Living the wildlife
David Feela - 04/02/2026Officially I’m a Cortez resident, but when I drive 46 miles to Durango, I become a tourist. My favorite attraction? A self-directed sidewalk tour along historic E. 3rd Avenue, admiring the million-dollar mansions. Once while gawking at the architecture, I nearly bumped into a trio of statuesque deer with impressive velvety racks. Two were grazing on the lawn and in the flowerbeds adjacent to a busy College Drive intersection; the third stood nibbling fresh suckers and leaves off a tree beside the sidewalk. At first I didn’t notice them; I was paying attention to traffic as I crossed at the signal. Thankfully, a stranger waved to me to redirect my attention. We both stood motionless and stared at the trio. The deer did the same, staring back at us before resuming their residential salad.
Even as I stood gaping, the experience reminded me of an old Monty Python spoof about aristocrats who sit in the conservatory while the Lord of the Manor says various silly words out loud, sparking an absurd debate about the words, whether they sounded “woody” or “tinny.” This skit appeared on British television more than five decades ago. I doubt if a dozen Telegraph readers remember it, but basically, woody words supposedly have a pleasing, confident sound, like “gorn” or “sausage” while tinny words have a cheap sound, like “newspaper” or “litter bin.” When the Lady of the Manor shouts the word “caribou” everyone’s startled.

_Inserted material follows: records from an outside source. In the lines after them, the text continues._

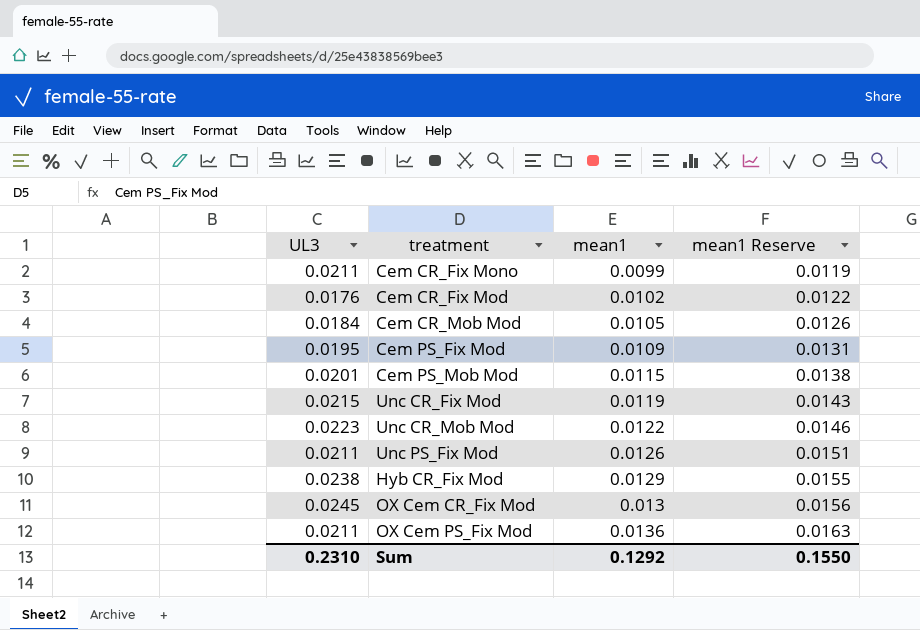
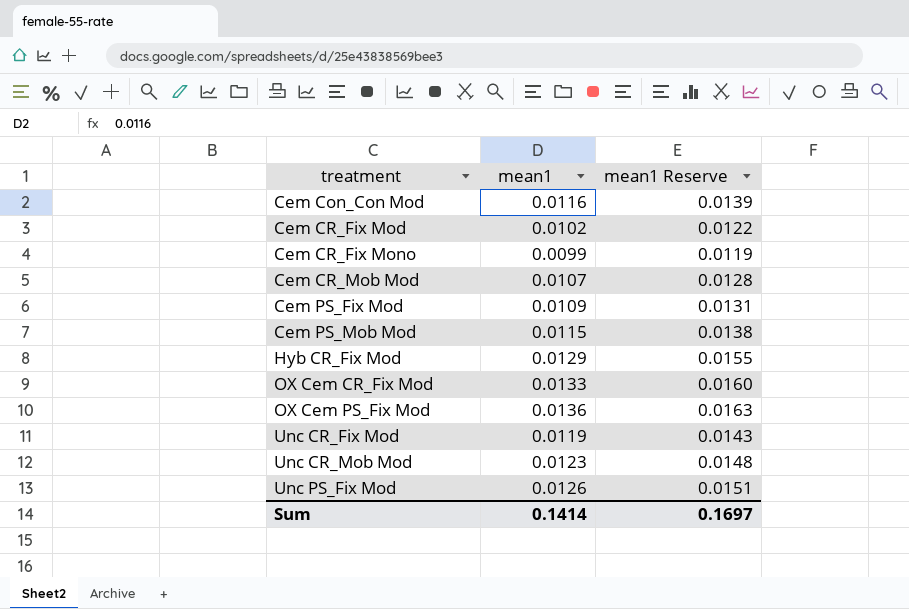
row order: mean1 ascending -> treatment ascending
column UL3 | position: 1 -> none
row Cem Con_Con Mod: none -> 0.0116 | 0.0139
Cem CR_Mob Mod | mean1: 0.0105 -> 0.0107
Cem CR_Mob Mod | mean1 Reserve: 0.0126 -> 0.0128
OX Cem CR_Fix Mod | mean1: 0.013 -> 0.0133
OX Cem CR_Fix Mod | mean1 Reserve: 0.0156 -> 0.0160
Unc CR_Mob Mod | mean1: 0.0122 -> 0.0123
Unc CR_Mob Mod | mean1 Reserve: 0.0146 -> 0.0148
Sum | mean1: 0.1292 -> 0.1414
Sum | mean1 Reserve: 0.1550 -> 0.1697

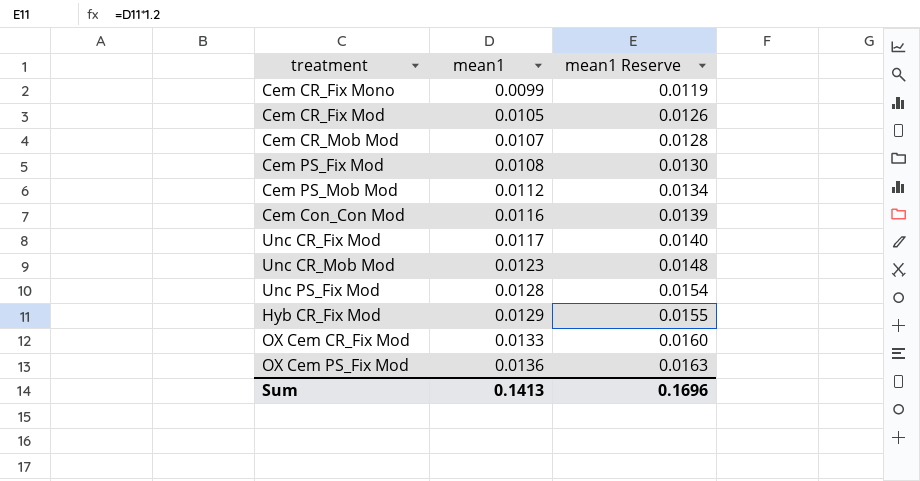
row order: treatment ascending -> mean1 ascending
Cem CR_Fix Mod | mean1: 0.0102 -> 0.0105
Cem CR_Fix Mod | mean1 Reserve: 0.0122 -> 0.0126
Cem PS_Fix Mod | mean1: 0.0109 -> 0.0108
Cem PS_Fix Mod | mean1 Reserve: 0.0131 -> 0.0130
Cem PS_Mob Mod | mean1: 0.0115 -> 0.0112
Cem PS_Mob Mod | mean1 Reserve: 0.0138 -> 0.0134
Unc CR_Fix Mod | mean1: 0.0119 -> 0.0117
Unc CR_Fix Mod | mean1 Reserve: 0.0143 -> 0.0140
Unc PS_Fix Mod | mean1: 0.0126 -> 0.0128
Unc PS_Fix Mod | mean1 Reserve: 0.0151 -> 0.0154
Sum | mean1: 0.1414 -> 0.1413
Sum | mean1 Reserve: 0.1697 -> 0.1696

She apologizes and explains that she just spotted an actual caribou on the lawn, pointing at it and announcing “it’s nibbling the croquet hoops.”
It wasn’t the mansions that prompted my flashback. It surfaced from the shock of seeing three deer so calmly nibbling on landscaped trees, bushes and flowers. I wondered, what’s out of place in the universe that manifests precocious deer at a bustling intersection like this, or were they waiting for me?
Wildlife in the city limits alter the way people think about undomesticated animals. They become “urban wildlife” like geese, coyotes and even bears that defy the sanctity of property lines. All too often they can thrive in an environment within densely populated human settlements. Residents are often pleased to encounter a “wild” animal in their yards. They may try to get close enough for a good picture, even by offering, say, a handful of nibbles – not realizing they are doing what ought not to be done.
An Instagram video from Rocky Mountain National Park reveals the folly of this behavior. Parents were filmed allowing their child to feed a roadside elk. Instead of saying cheese and smiling, the elk bit the child’s fingers. So much for a few nibbles.
Recently a headline from the L.A. Times also caught my attention: “Turns out the ‘most dangerous animal in Yosemite National Park’ doesn’t even have claws.” Mule deer cause more injuries at Yosemite than any other animal.
A personal experience taught me the same lesson decades ago when a friend who managed the Denver Zoo took me on a tour. African lions, Siberian tigers and grizzly bears – oh my – paced within their enclosures. Monkeys, giraffes, elephants and leopards, napped, ate or even contemplated the behavior of sightseers moving past their viewing areas.
After the tour I thanked my host, and he smiled before asking me, “So which animal in the zoo do you think is the most dangerous?”
“Not including the visitors?”
“Nope, just the resident animals.”
“I’d say the pacing panther or possibly the leaping leopard.”
“Wrong. Follow me and I’ll re-introduce you.”
He led me back the way we’d come, to the deer enclosure.
I said, “You’ve got to be kidding me.”
“No, just watch that buck with the enormous rack.”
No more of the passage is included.